Private equity firms ended 2019 with a record $2.5 trillion in cash on hand, according to Bain Capital, and have even more now, Manoj Mahenthiran, private equity chief at accounting firm PricewaterhouseCoopers, told Bloomberg.
The pandemic and economic shutdown gave them a windfall.
As the U.S. Federal Reserve and other central banks drove interest rates close to zero, pension funds and other institutional investors turned to private equity companies to give them better returns.
As a result, the companies have more cash to invest than they have obvious places to put it.

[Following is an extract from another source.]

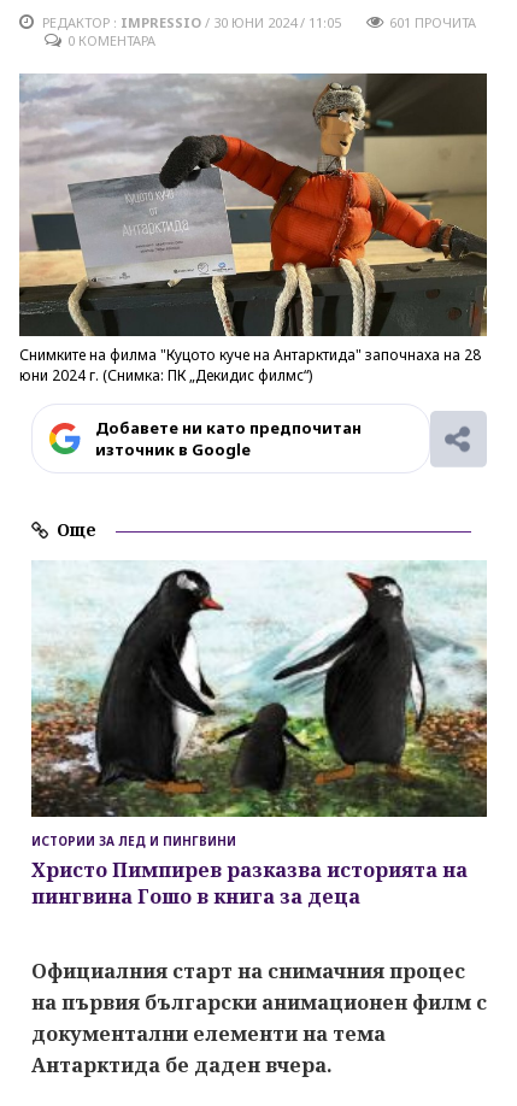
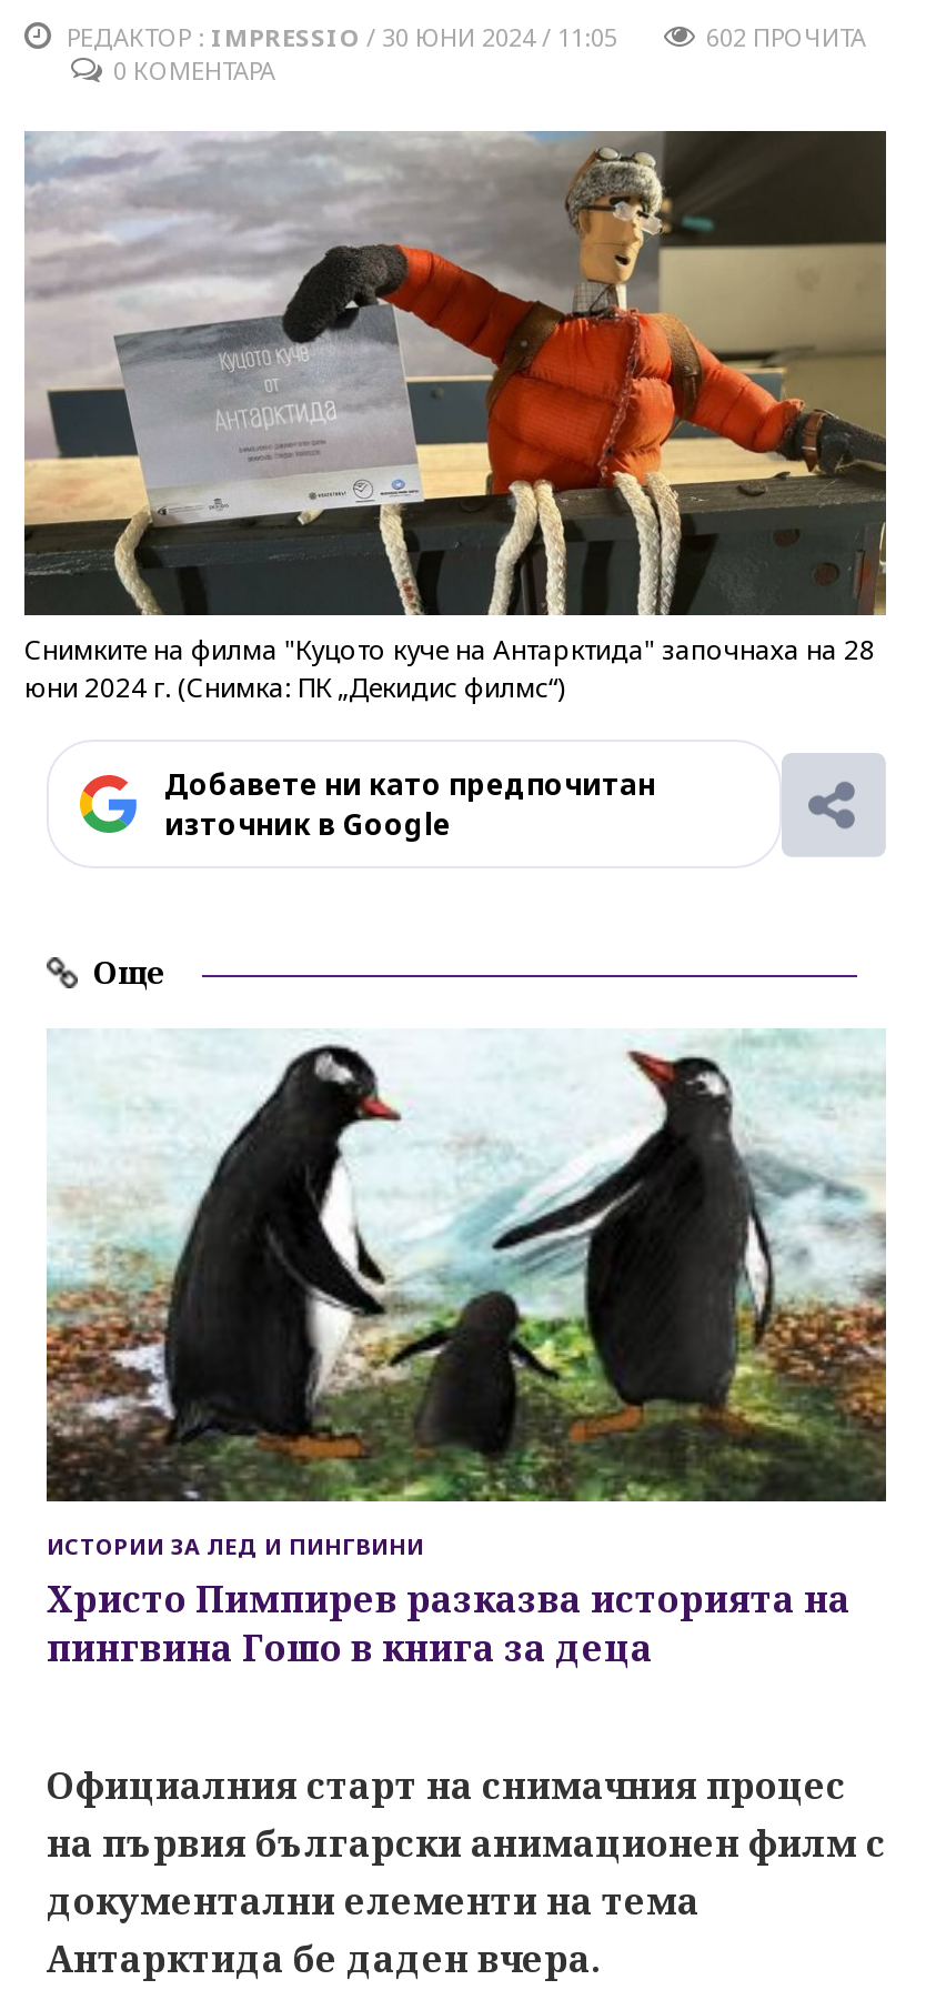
[389,13,476,31] 601 ПРОЧИТА -> [706,20,866,53] 602 ПРОЧИТА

Health care and tech have long been among private equity’s favorite targets. However, competition for deals in those sectors has pushed prices up, making it harder to find an investment likely to meet private equity’s ambitious profit goals.
Some equity firms now are trolling in the hospitality and retail sectors, where companies are starved for cash; Apollo Global Management has placed about $5 billion in airlines and aerospace companies from March through September, Apollo’s co-president said at an October conference, as reported by CNN Business.

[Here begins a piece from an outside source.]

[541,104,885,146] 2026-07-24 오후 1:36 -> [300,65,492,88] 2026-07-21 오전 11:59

Still, private equity firms are not rushing to sectors of the economy hardest hit by the shutdown, Mahenthiran said.
With so much cash to spread through the economy, “the economy is definitely trending toward more private equity ownership,” he noted; businesses owned by private equity companies already employ millions of workers around the U.S.

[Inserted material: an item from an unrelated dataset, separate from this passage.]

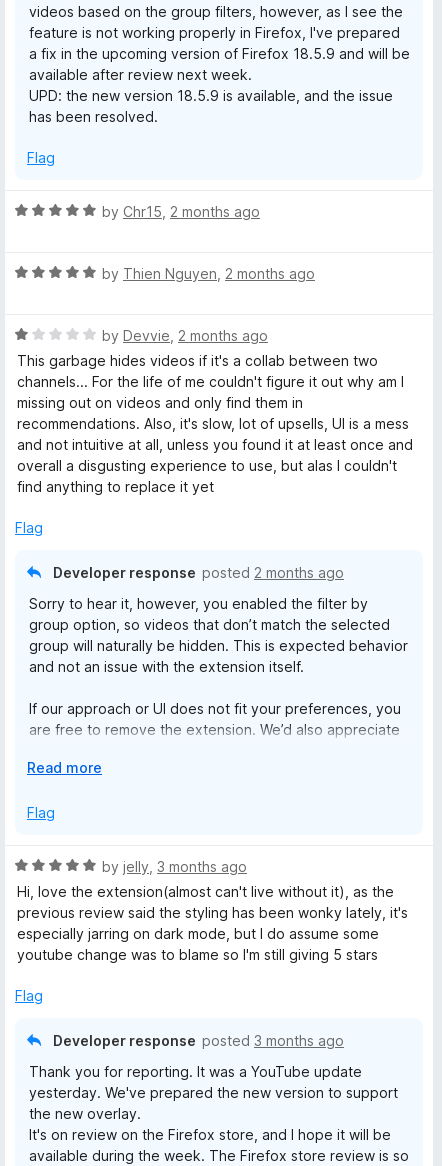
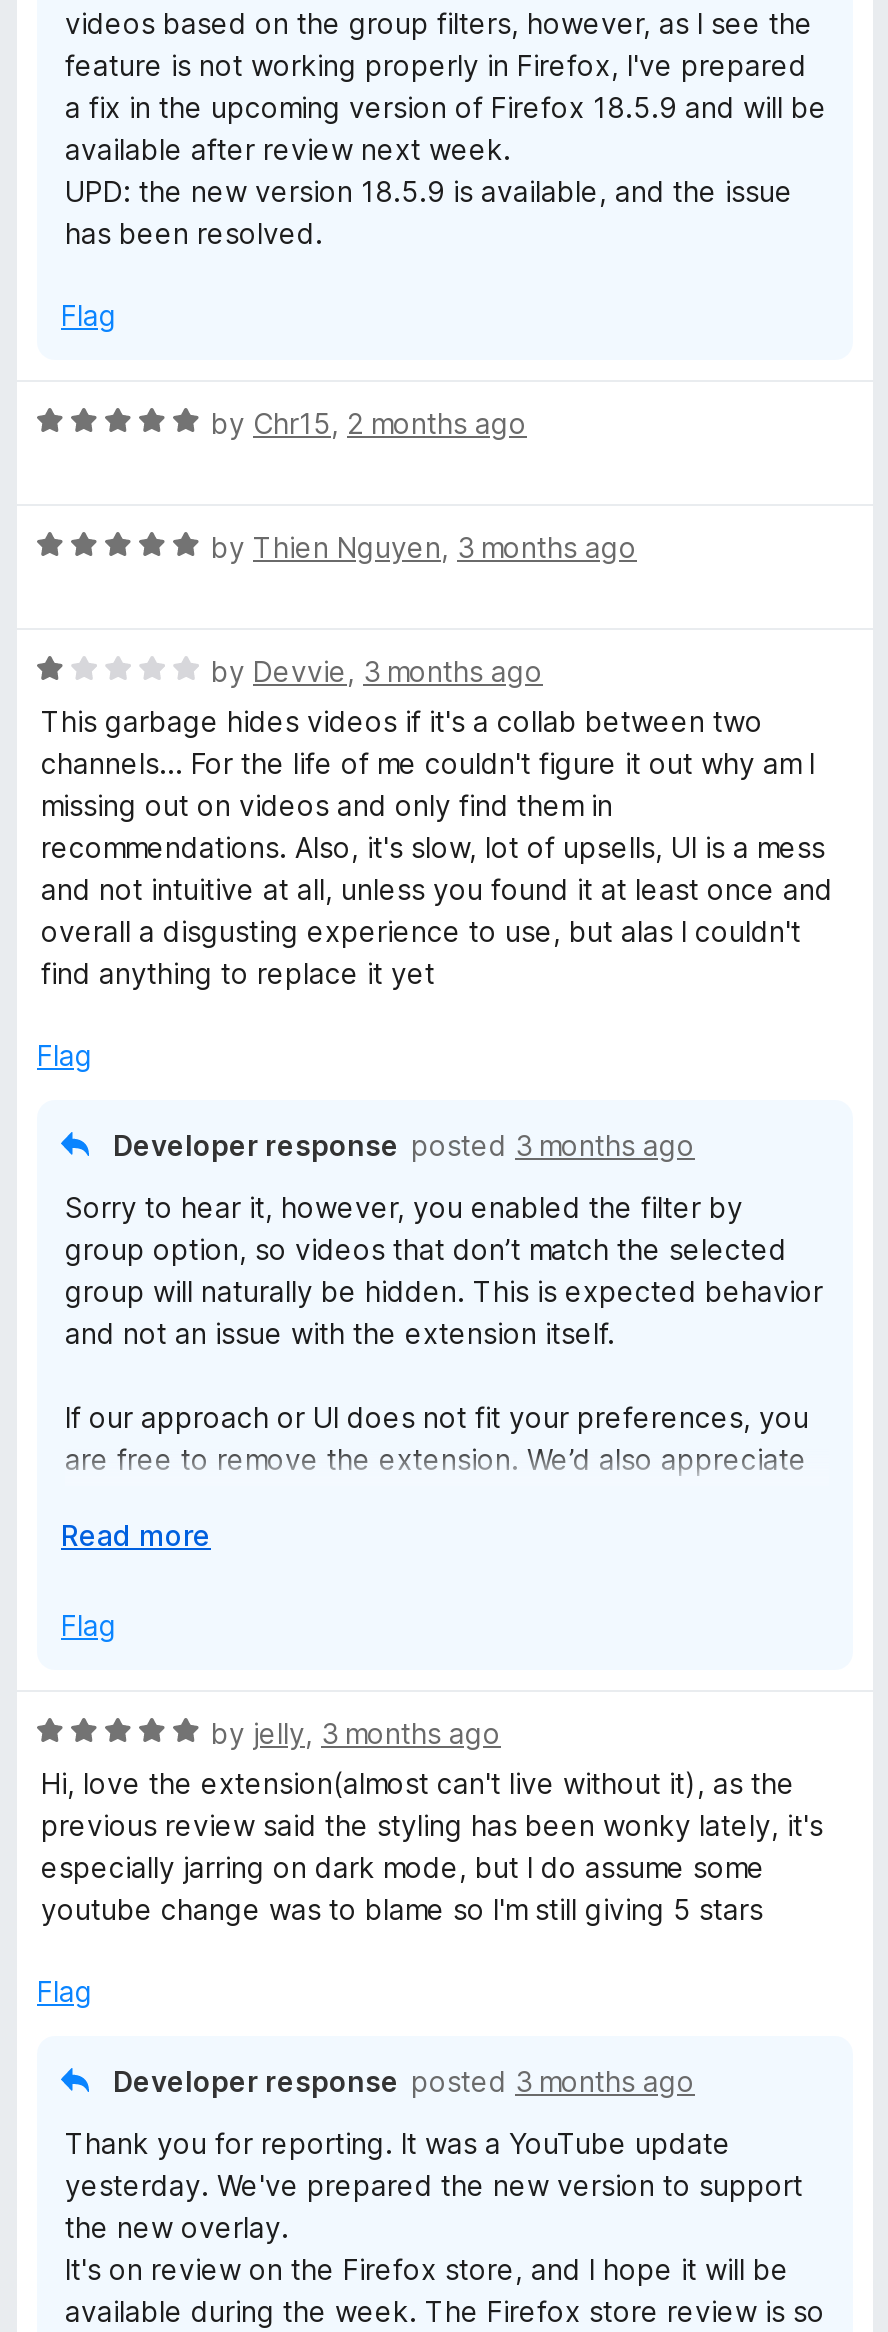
[102,265,315,282] by Thien Nguyen, 2 months ago -> [211,530,637,564] by Thien Nguyen, 3 months ago
[102,327,268,344] by Devvie, 2 months ago -> [211,654,543,688] by Devvie, 3 months ago
[53,564,344,581] Developer response posted 2 months ago -> [113,1128,695,1162] Developer response posted 3 months ago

That trend to private equity ownership diverges from the increasingly popular “stakeholder capitalism,” which encourages businesses to weigh employees’ well-being and community impact as well as profits.
In contrast, private equity firms face little scrutiny from regulators and emphasize maximizing profits from the companies they take over.
In pursuit of those profits, private equity deals are noted for loading debt onto purchased companies. In 2019, more than 75 percent of private equity deals were “highly leveraged,” according to Bain Capital, which means companies were forced to take on debt no less than six times operational earnings.
That leverage leaves private equity investments at risk if companies they own see weakened sales.
During the economic shutdown, Chuck E. Cheese, Hertz, and J. Crew have been among high-profile companies that crumbled under a debt load piled onto them by their private equity owners.
But with cash to burn and more coming in all the time, private equity firms can afford to take risks while their tentacles spread wider across the U.S. economy.
TRENDPOST: Private equity firms are funded by the wealthiest of the wealthy. As the firms reach deeper and wider into our economy, the wealthy will exert a greater influence over our economy, reap a greater share of its profits, and leave less for the rest of us to get by on. Wealth also buys political influence, increasing the chances that politicians will hear the voices of the rich more clearly than anything the working majority has to say.
Thus, as we have long forecast, the Bigs will get bigger and small businesses will be pushed out of business or bought out. It should also be noted that the bigger they get, the less diversity of products and services will be available, leaving opportunities for OnTrendpreneurs® to fill the market gaps.